The UN human rights chief, who this week announced she would not be seeking another term, told a session of the 50th Human Rights Council in Geneva that there were limitations on her visit to the region in China, where authorities have been accused of committing crimes against humanity and genocide against the Uyghurs and other Muslim minorities.

Bachelet and a team from the Office of the High Commissioner for Human Rights (OHCHR) spent six days in Guangdong and Xinjiang for a visit that activists and some western governments described as a propaganda coup for the Chinese government.

In a statement on Wednesday, Bachelet said she was able to meet members of civil society organisations without government supervision, but in Xinjiang was “accompanied by government officials throughout the visit”.

At a press conference in Guangdong held on the final day of her tour, Bachelet was asked directly by the Guardian about her ability to speak to Uyghur civilians and other people “without supervision” and to have free and open discussions about their experiences.

At the time Bachelet said that because of the Covid bubble they weren’t able to meet everyone “but with the people we were able to speak to, it was in an unsupervised manner”.

On Wednesday she reiterated “limitations” on the visit. “As it would be true of any high-level visit which by definition is not an investigation mission, there were limitations especially given the prevailing Covid restrictions,” she said.

“I visited Kashgar prison plus a former so-called VETC [vocational education and training centre], where I spoke to the authorities.

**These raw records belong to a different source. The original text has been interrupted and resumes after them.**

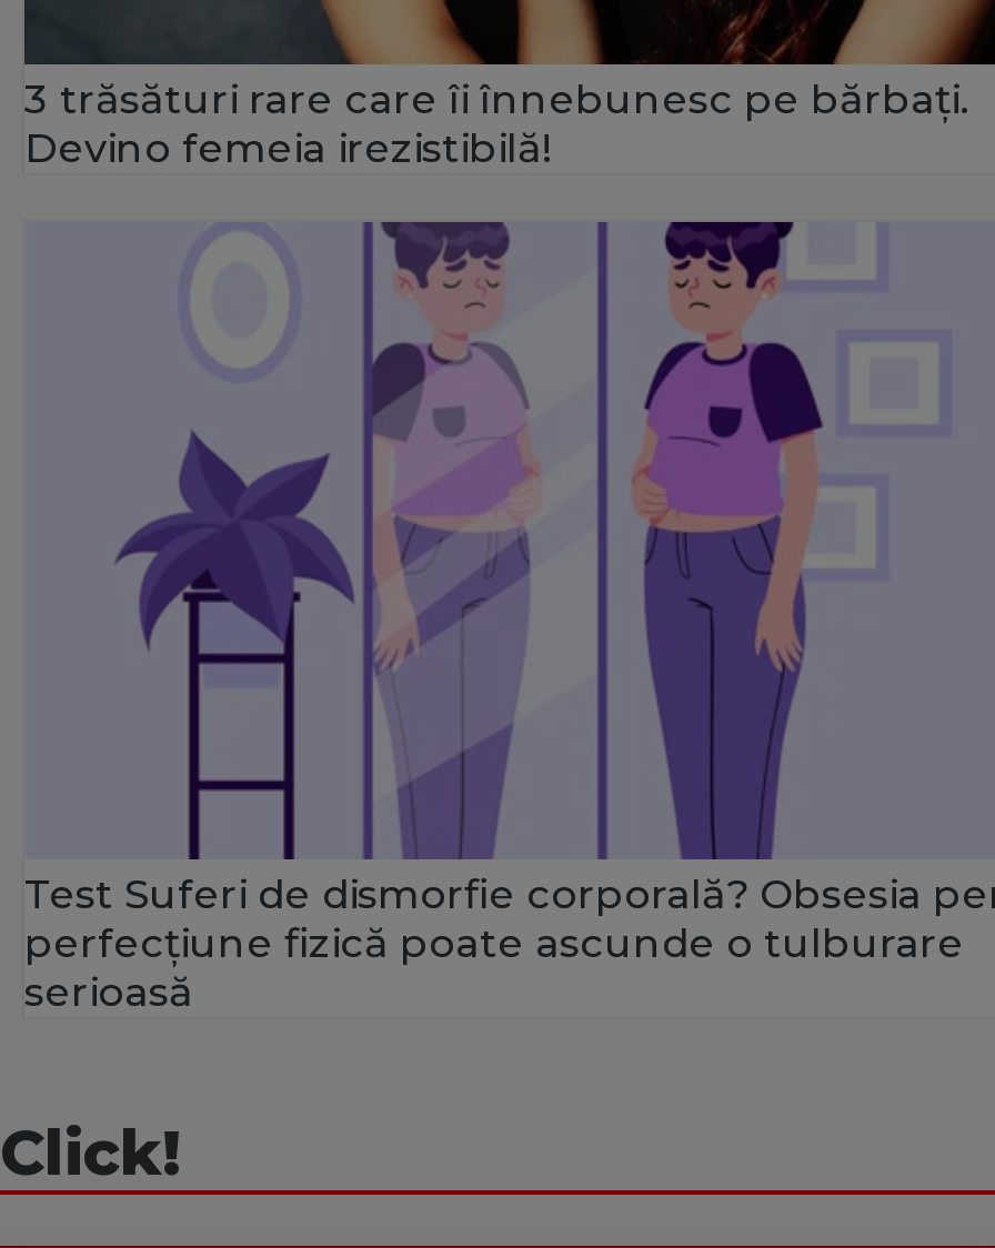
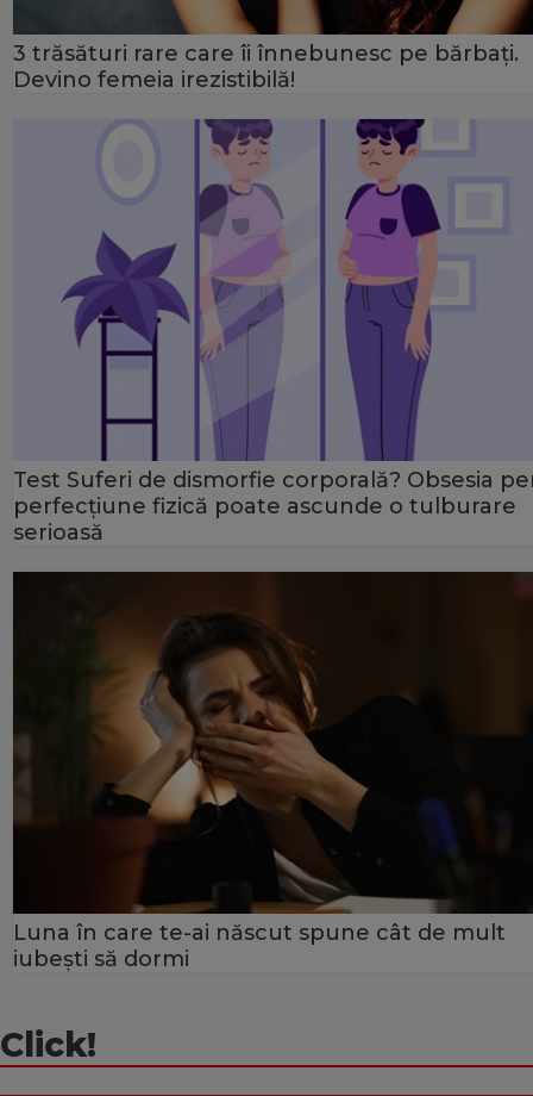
none -> [12,571,529,972] [image] | Luna în care te-ai născut spune cât de mult | iubești să dormi

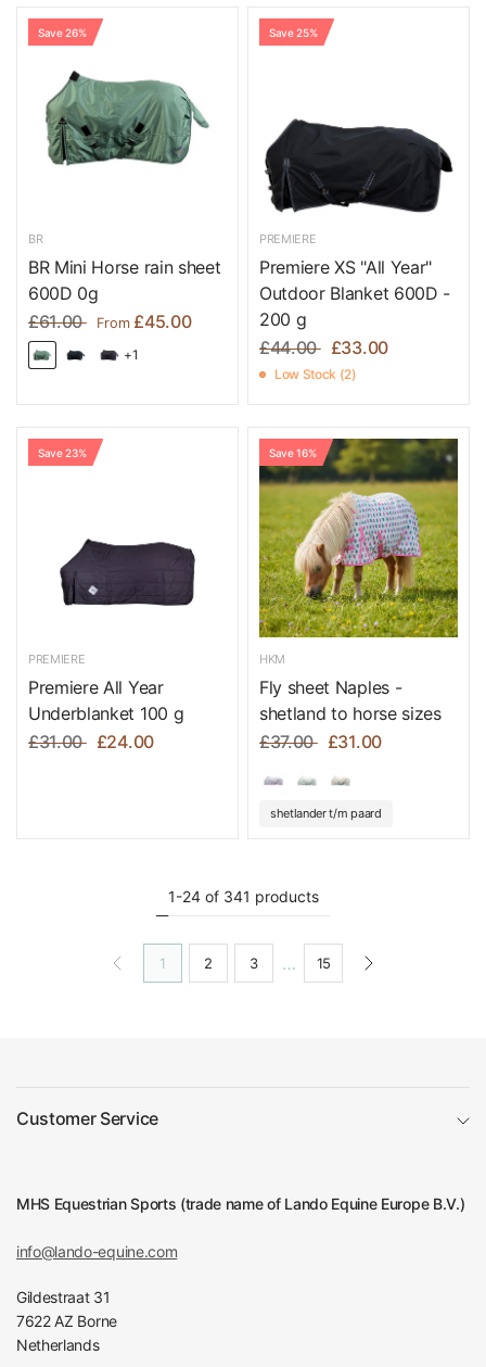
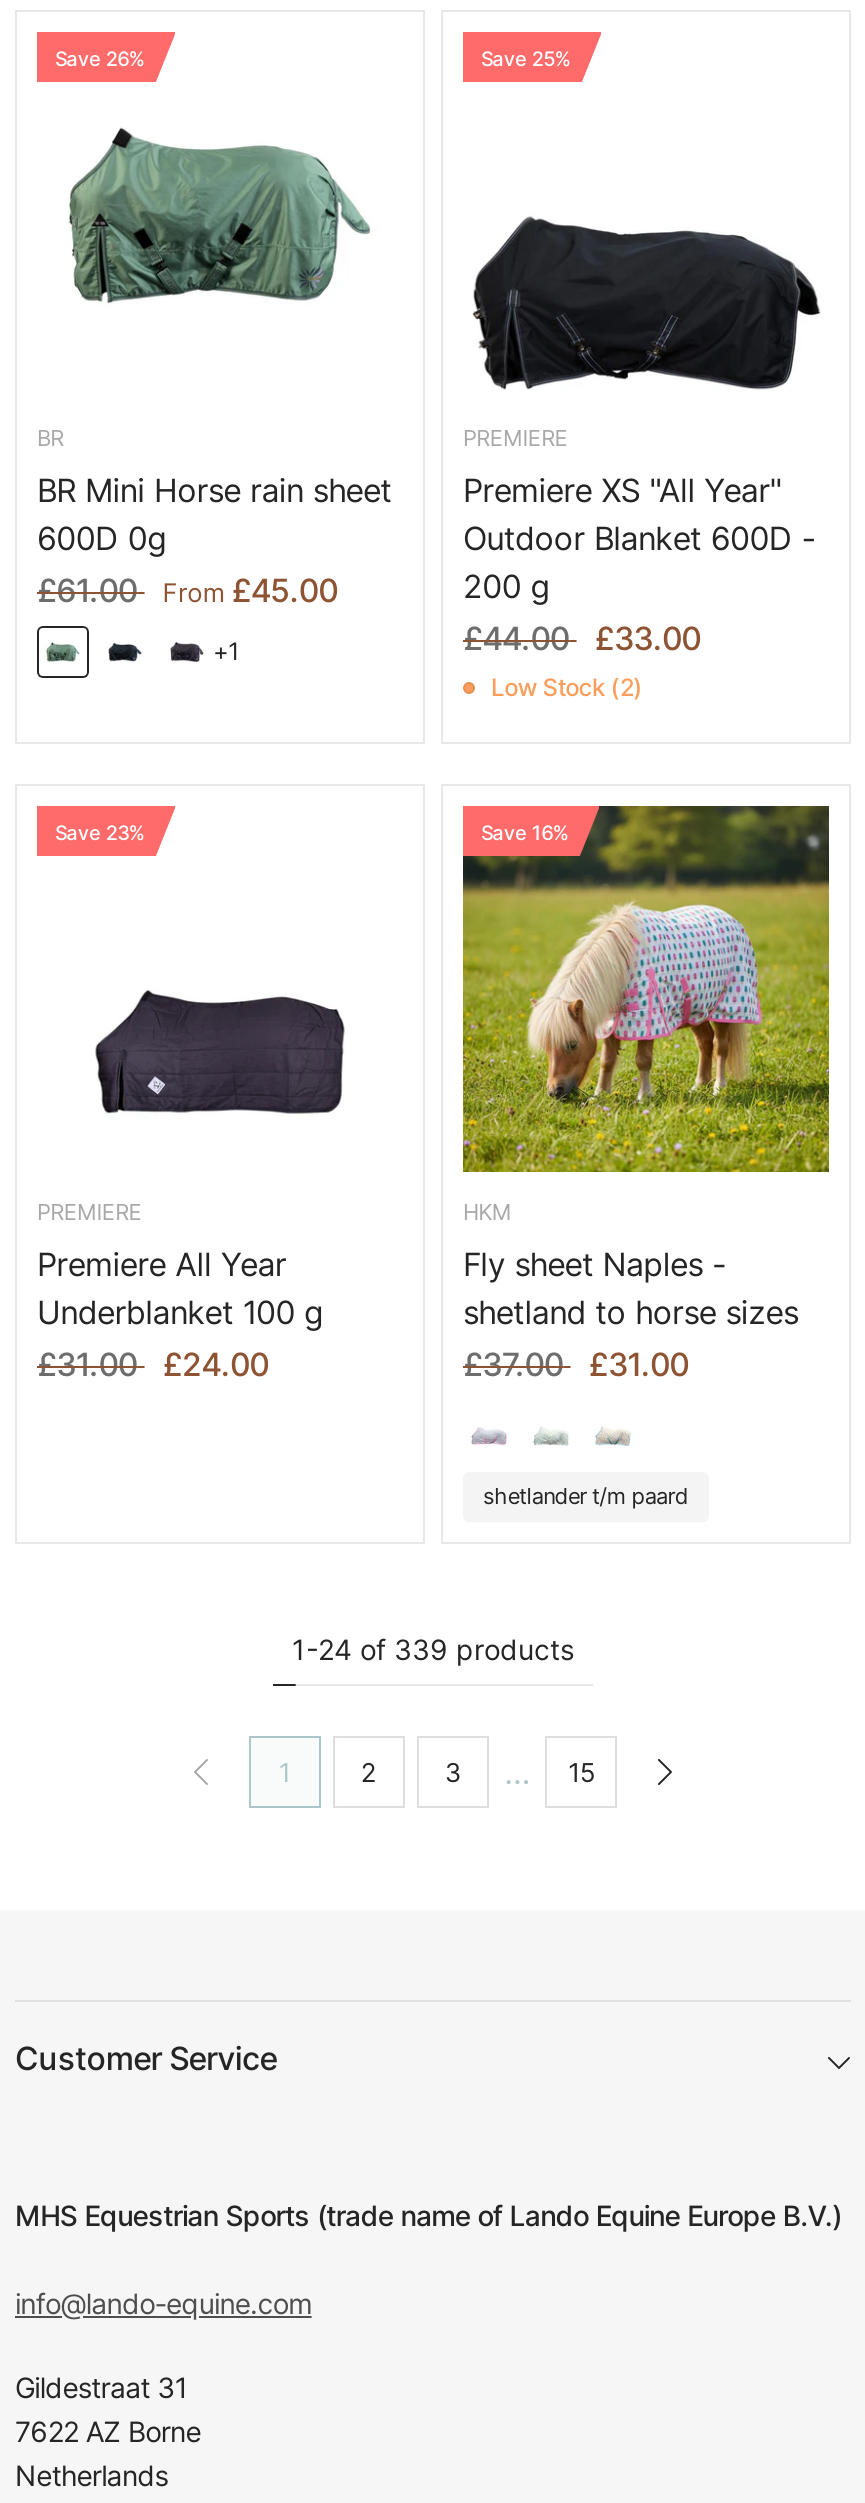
[168,887,318,906] 1-24 of 341 products -> [292,1632,574,1666] 1-24 of 339 products

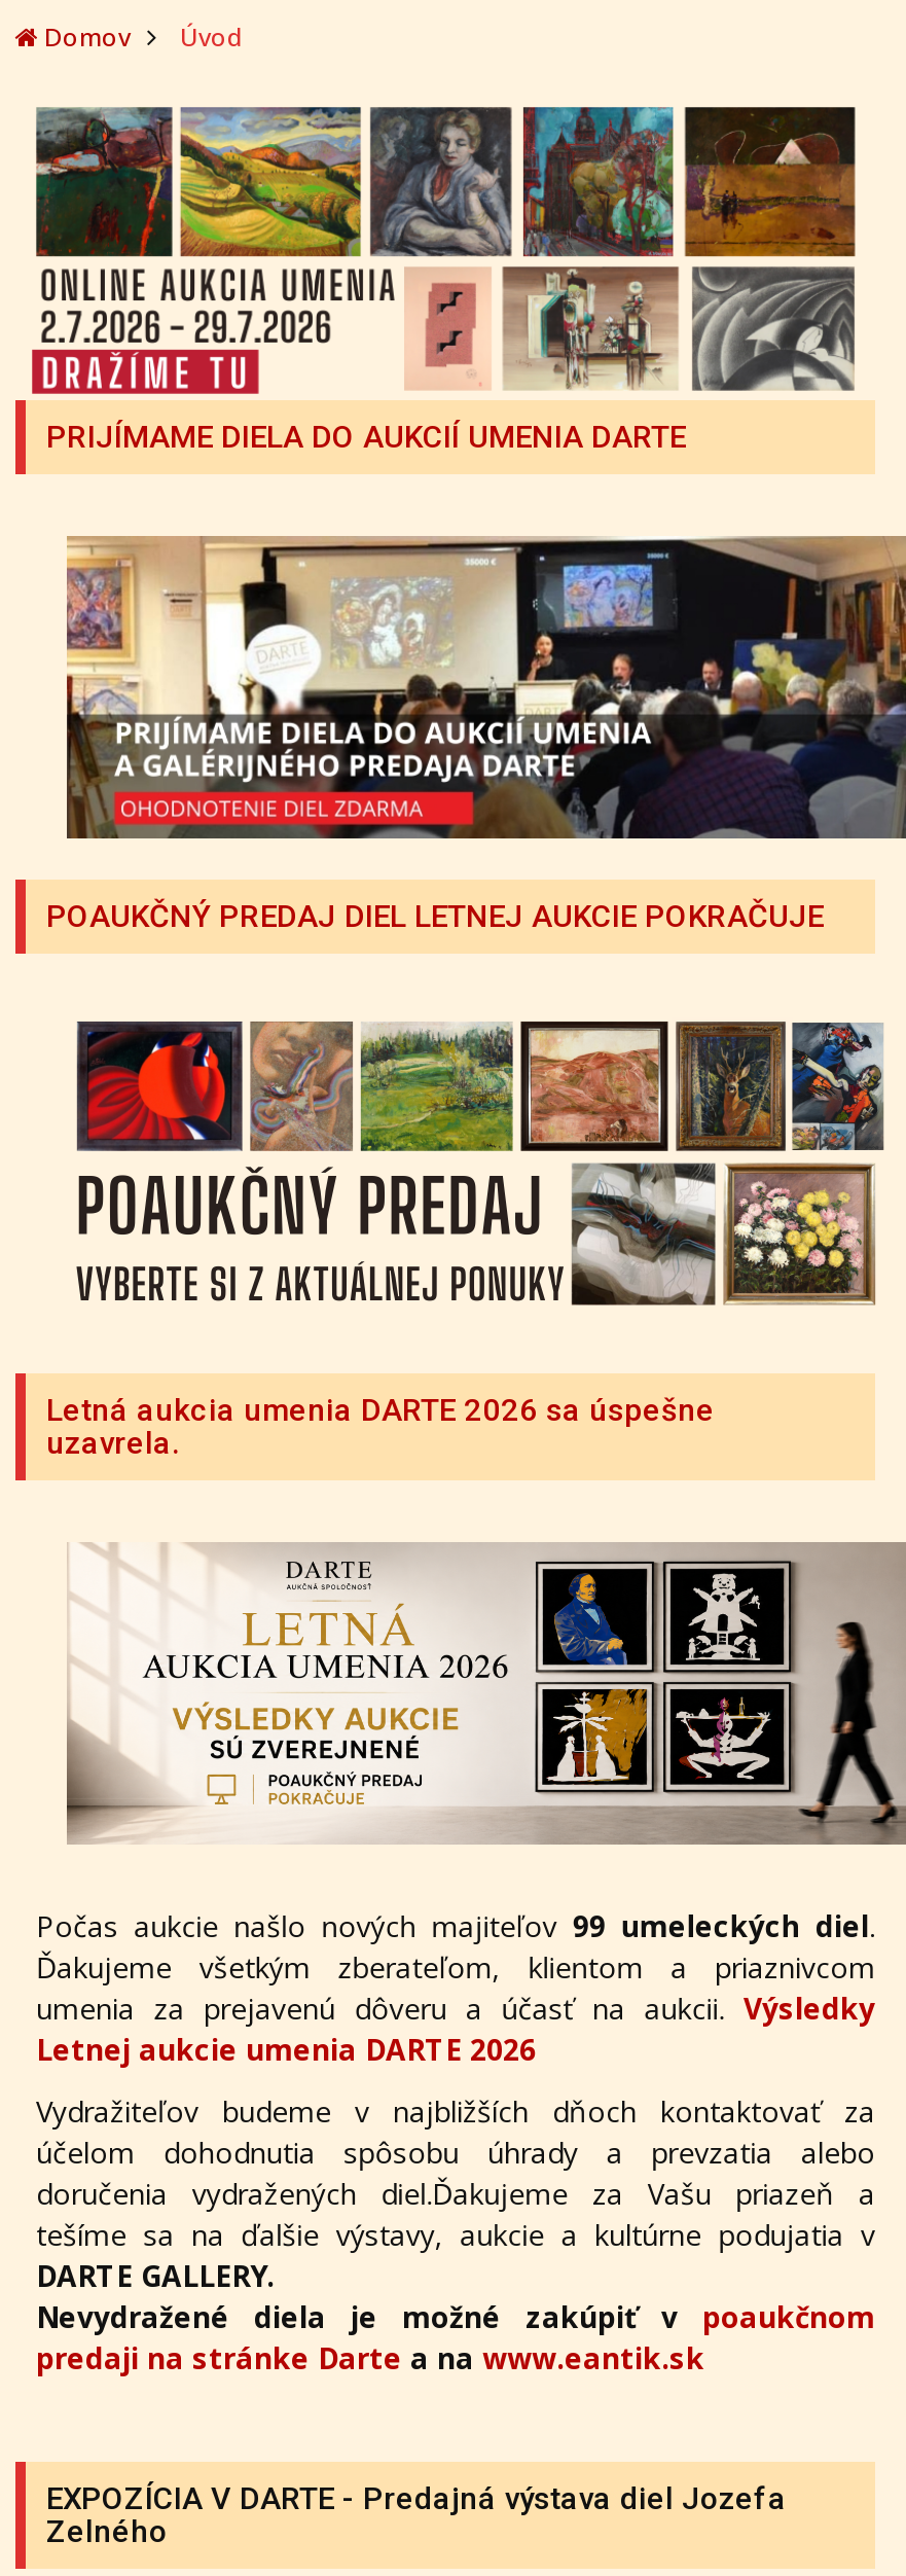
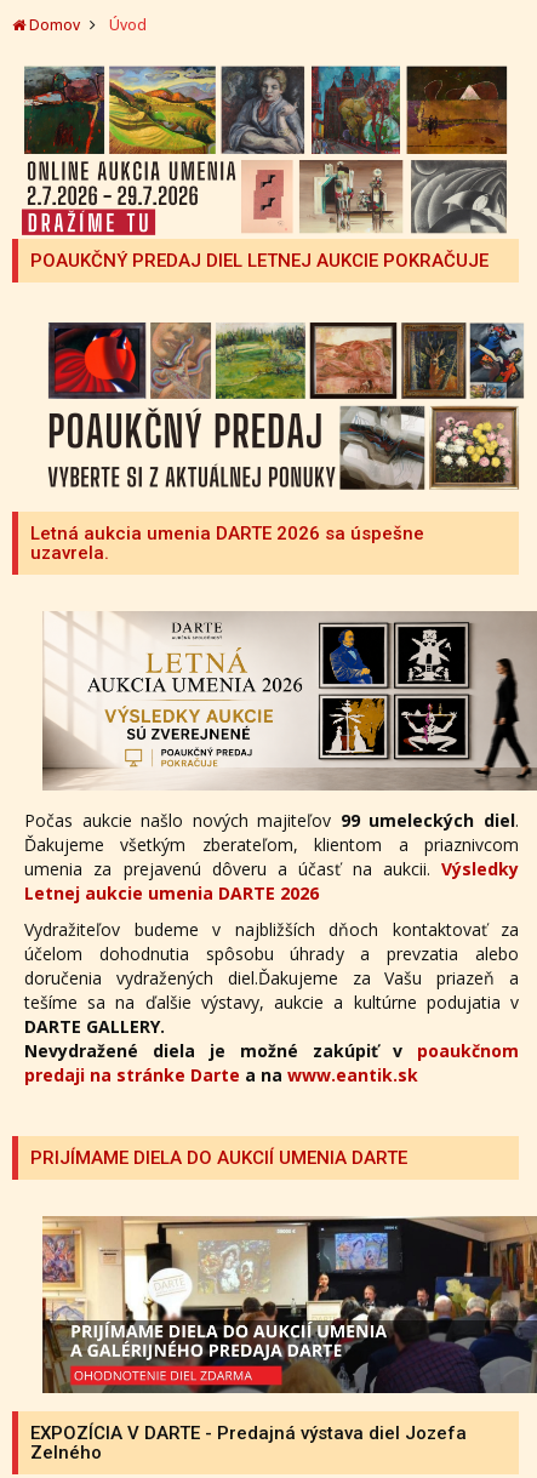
moved [46,420,686,457] -> [30,1146,407,1168]: PRIJÍMAME DIELA DO AUKCIÍ UMENIA DARTE
moved [65,534,900,840] -> [41,1215,533,1394]: [image]
moved [46,899,824,936] -> [30,250,489,272]: POAUKČNÝ PREDAJ DIEL LETNEJ AUKCIE POKRAČUJE
moved [75,1019,887,1310] -> [47,321,526,492]: [image]
moved [46,1393,715,1462] -> [30,523,424,564]: Letná aukcia umenia DARTE 2026 sa úspešne | uzavrela.
moved [36,1546,906,2378] -> [24,614,537,1086]: [image] | Počas aukcie našlo nových majiteľov 99 umeleckých diel. | Ďakujeme všetkým zberateľom, klientom a priaznivcom | ... | Nevydražené diela je možné zakúpiť v poaukčnom | predaji na stránke Darte a na www.eantik.sk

I was not able to speak to any Uyghurs currently detained or their families during the visit. However, in anticipation of this, I did meet with some former detainees who are now outside the country and with families who have lost contact with loved ones ahead of my visit.”

After her visit Bachelet was criticised by rights groups, some western governments and Uyghur activists for failing to strongly condemn the Chinese government’s abuses in Xinjiang, and for using terminology favoured by the government in her press conference, including “vocational education and training centre”. VETCs are the government’s name for a network of facilities in which an estimated one million Uyghurs have been detained and allegedly subject to human rights abuses.

Activists including Uyghur human rights lawyer Rayhan Asat told media their families in Xinjiang had been prevented from leaving their homes by authorities during Bachelet’s visit. Asat’s brother has been detained in the Xinjiang system since he disappeared in 2016.

The OHCHR has been under pressure to release a long-awaited report on the human rights situation in China, which was completed in late 2021.

On Wednesday during a separate address, Bachelet said her office was working on updates to their assessment of the situation in Xinjiang which would be shared with the Chinese government for comment before publication.